Nilsson’s team discovered that water will expand and contract as it grows colder, alternating between regular water and denser water that is around 20 percent heavier. Peculiarly, the alternating between less dense and more dense states intensifies as the temperature drops. Then, at around minus 47 Fahrenheit, it hits a 50-50 point where the fluctuations are equal. At colder temperatures, the fluctuations slow down again and it eventually starts becoming icy.

At those supercool temperatures, water separates like oil and water in a jar, said Nilsson. He suggested the denser water would look like milk.

At issue are the atomic bonds that comprise water molecules. Ice molecules have more space within their atomic structures than water molecules. That’s why they float in water. As temperatures cool, pure water molecules use that space to become more and less dense versions of themselves.
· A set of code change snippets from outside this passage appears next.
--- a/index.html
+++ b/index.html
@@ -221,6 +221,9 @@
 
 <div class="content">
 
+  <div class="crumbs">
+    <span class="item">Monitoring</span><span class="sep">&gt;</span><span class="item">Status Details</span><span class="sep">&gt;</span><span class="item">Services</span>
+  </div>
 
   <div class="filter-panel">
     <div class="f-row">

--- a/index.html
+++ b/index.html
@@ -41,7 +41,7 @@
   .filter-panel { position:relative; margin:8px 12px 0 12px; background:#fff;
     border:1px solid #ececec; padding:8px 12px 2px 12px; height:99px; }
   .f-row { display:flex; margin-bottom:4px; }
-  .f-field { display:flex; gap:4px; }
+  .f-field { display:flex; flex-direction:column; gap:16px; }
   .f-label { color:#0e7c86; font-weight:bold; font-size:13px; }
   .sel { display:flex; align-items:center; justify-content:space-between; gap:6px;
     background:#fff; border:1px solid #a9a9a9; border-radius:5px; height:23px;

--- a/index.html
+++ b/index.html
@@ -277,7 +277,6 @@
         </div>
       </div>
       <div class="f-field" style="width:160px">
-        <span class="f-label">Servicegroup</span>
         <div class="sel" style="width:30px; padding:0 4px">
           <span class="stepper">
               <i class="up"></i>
RELATED: Water May Exist as Two Very Different Liquids Simultaneously

The findings open up a new world for researchers, providing a potential origin to the bizarre behavior of water that previously was known to exist only as one of three states: a single liquid, vapor, and solid ice. Nilsson’s team is now figuring out how pressure might affect the two states of liquid water.

“The possibility to make new discoveries in a much-studied topic such as water is totally fascinating and a great inspiration,” Alexander Späh, a study co-author and Stockholm University doctoral student in chemical physics, said in a statement.